_SUPPLIED INFORMATION_
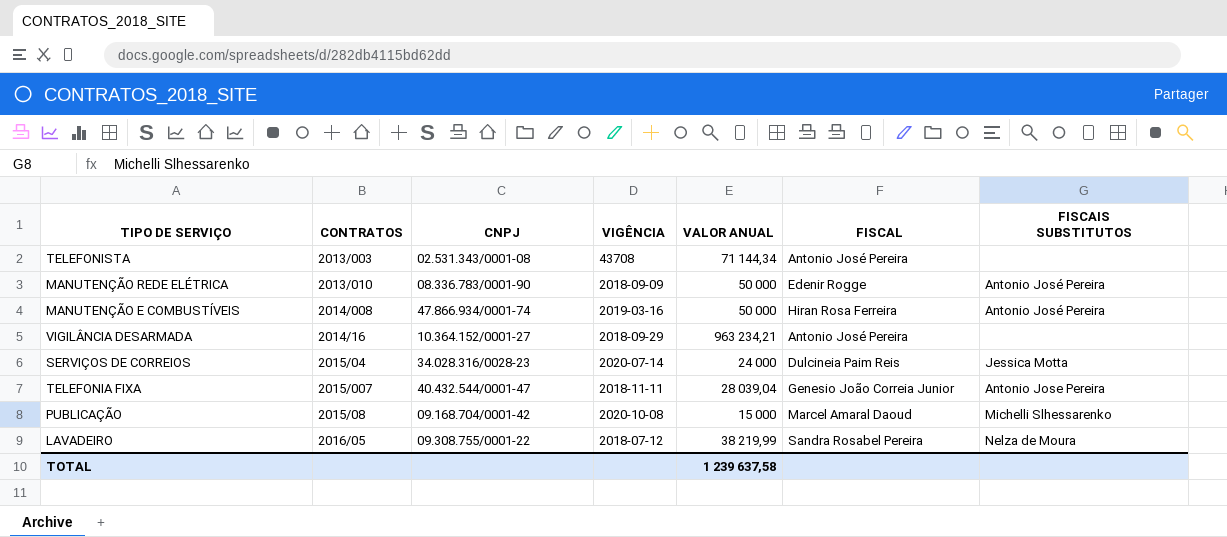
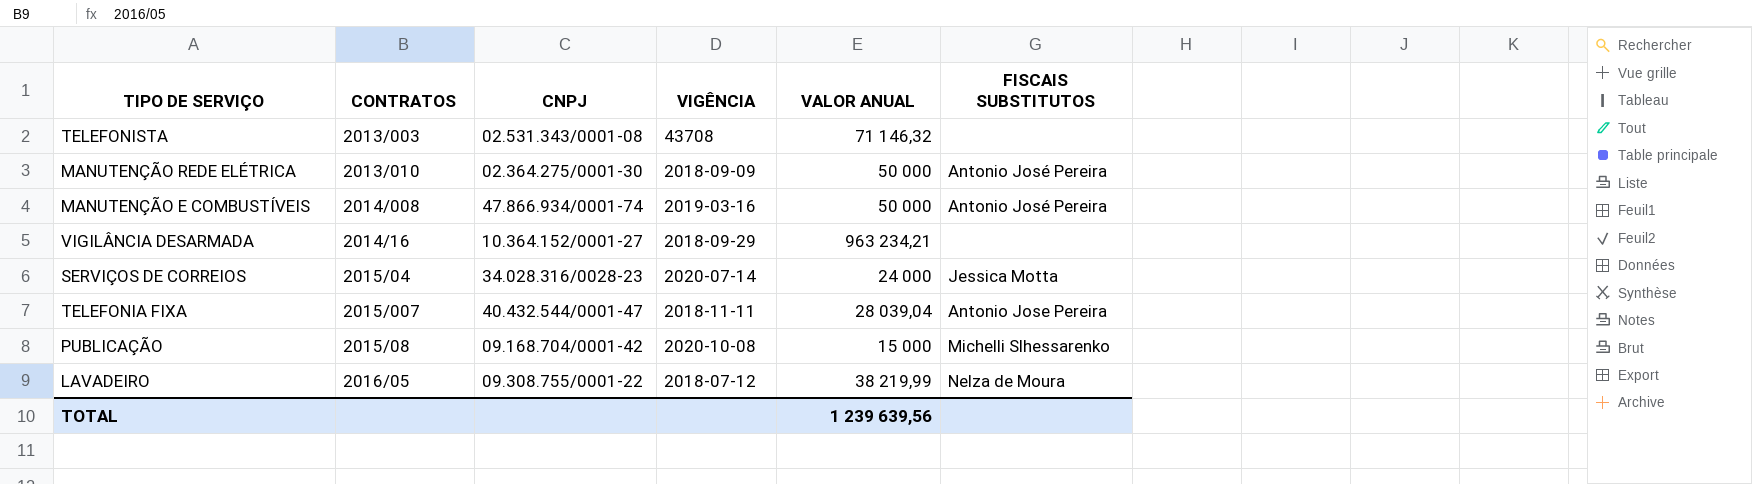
column FISCAL | position: 6 -> none
TELEFONISTA | VALOR ANUAL: 71 144,34 -> 71 146,32
MANUTENÇÃO REDE ELÉTRICA | CNPJ: 08.336.783/0001-90 -> 02.364.275/0001-30
TOTAL | VALOR ANUAL: 1 239 637,58 -> 1 239 639,56

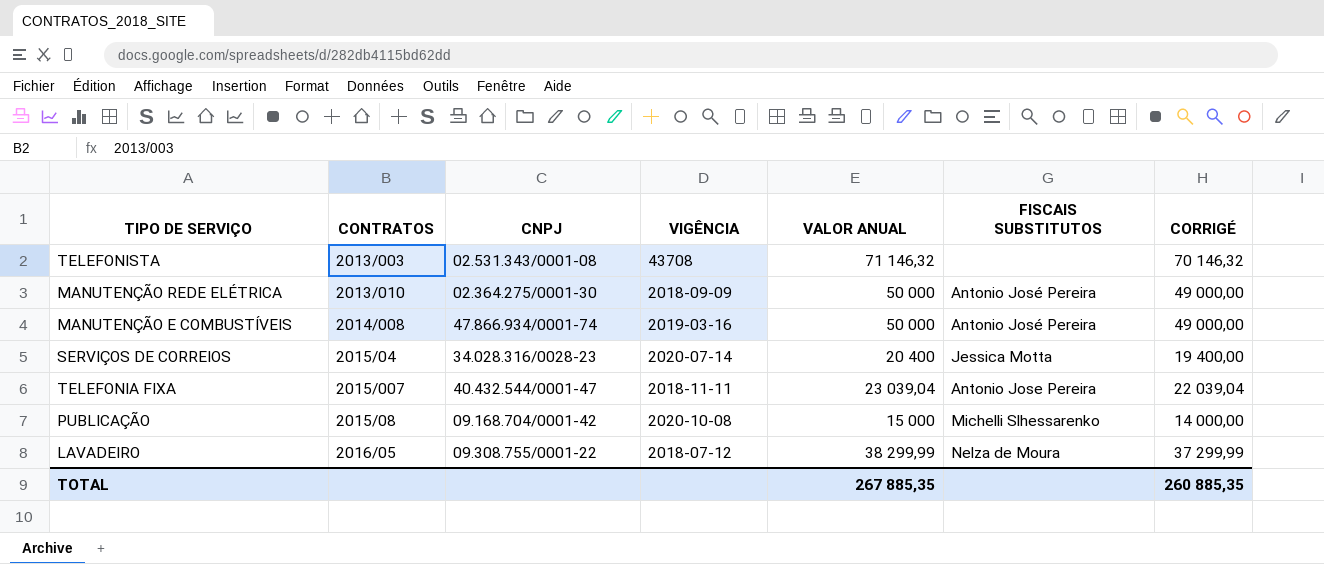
column CORRIGÉ | formula: none -> [VALOR ANUAL] - 1000
row VIGILÂNCIA DESARMADA: 2014/16 | 10.364.152/0001-27 | 2018-09-29 | 963 234,21 | none -> none
SERVIÇOS DE CORREIOS | VALOR ANUAL: 24 000 -> 20 400
TELEFONIA FIXA | VALOR ANUAL: 28 039,04 -> 23 039,04
LAVADEIRO | VALOR ANUAL: 38 219,99 -> 38 299,99
TOTAL | VALOR ANUAL: 1 239 639,56 -> 267 885,35

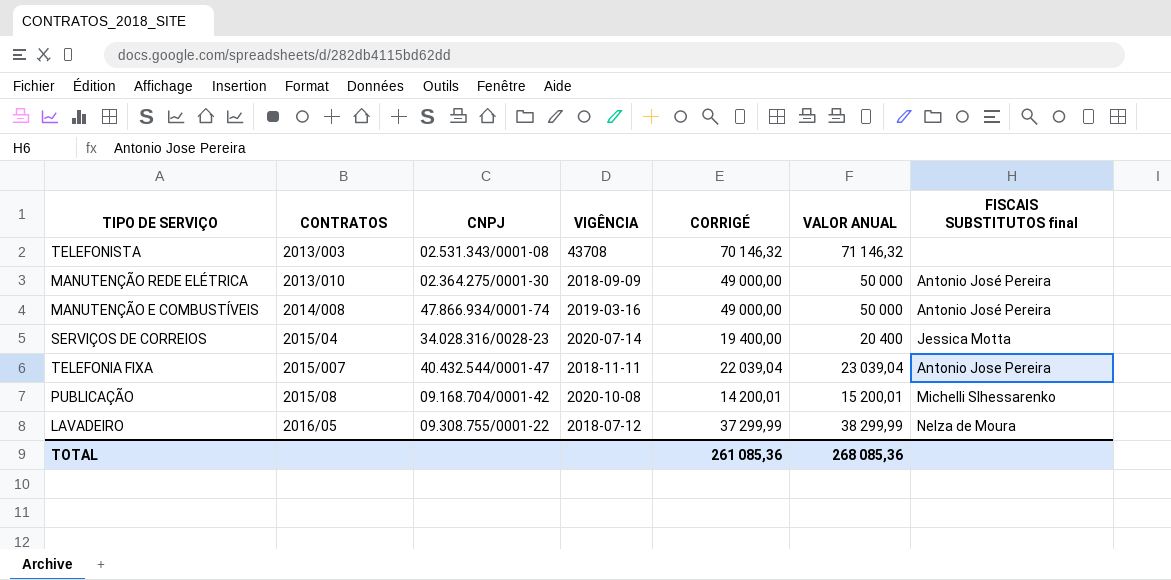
column CORRIGÉ | position: 7 -> 5
column name: FISCAIS SUBSTITUTOS -> FISCAIS SUBSTITUTOS final
PUBLICAÇÃO | CORRIGÉ: 14 000,00 -> 14 200,01
PUBLICAÇÃO | VALOR ANUAL: 15 000 -> 15 200,01
TOTAL | CORRIGÉ: 260 885,35 -> 261 085,36
TOTAL | VALOR ANUAL: 267 885,35 -> 268 085,36

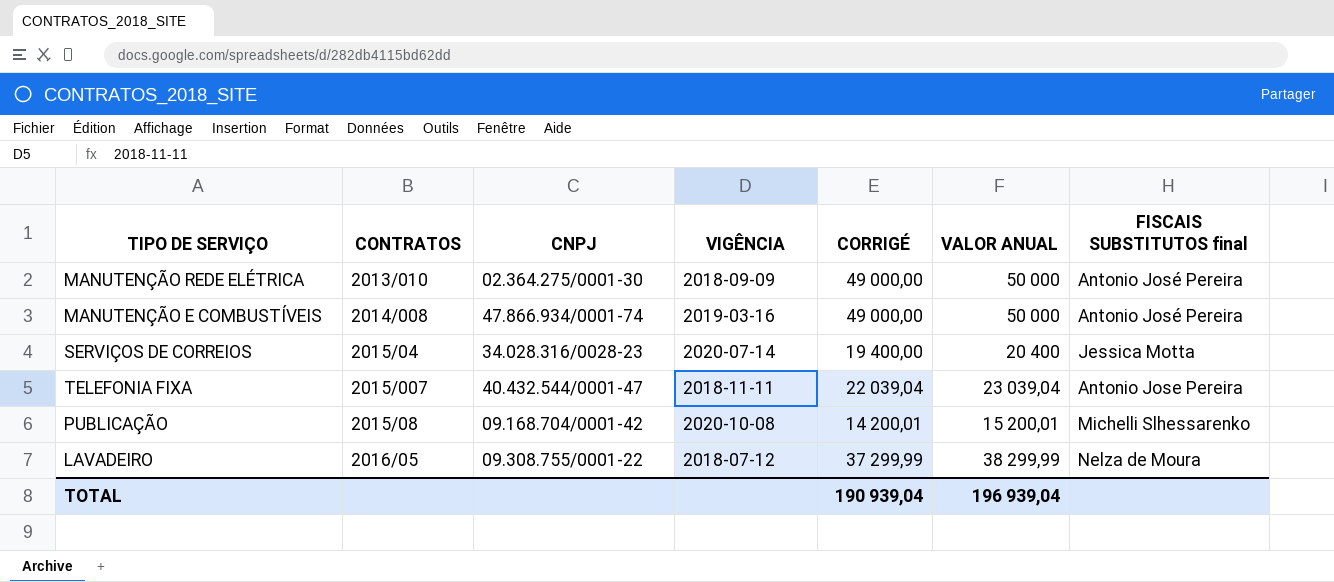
row TELEFONISTA: 2013/003 | 02.531.343/0001-08 | 43708 | 70 146,32 | 71 146,32 | none -> none
TOTAL | CORRIGÉ: 261 085,36 -> 190 939,04
TOTAL | VALOR ANUAL: 268 085,36 -> 196 939,04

_TASK OBJECTIVE_
How many lines in the entries contain the string "none"? Answer with the number only.

_TASK SOLUTION_
4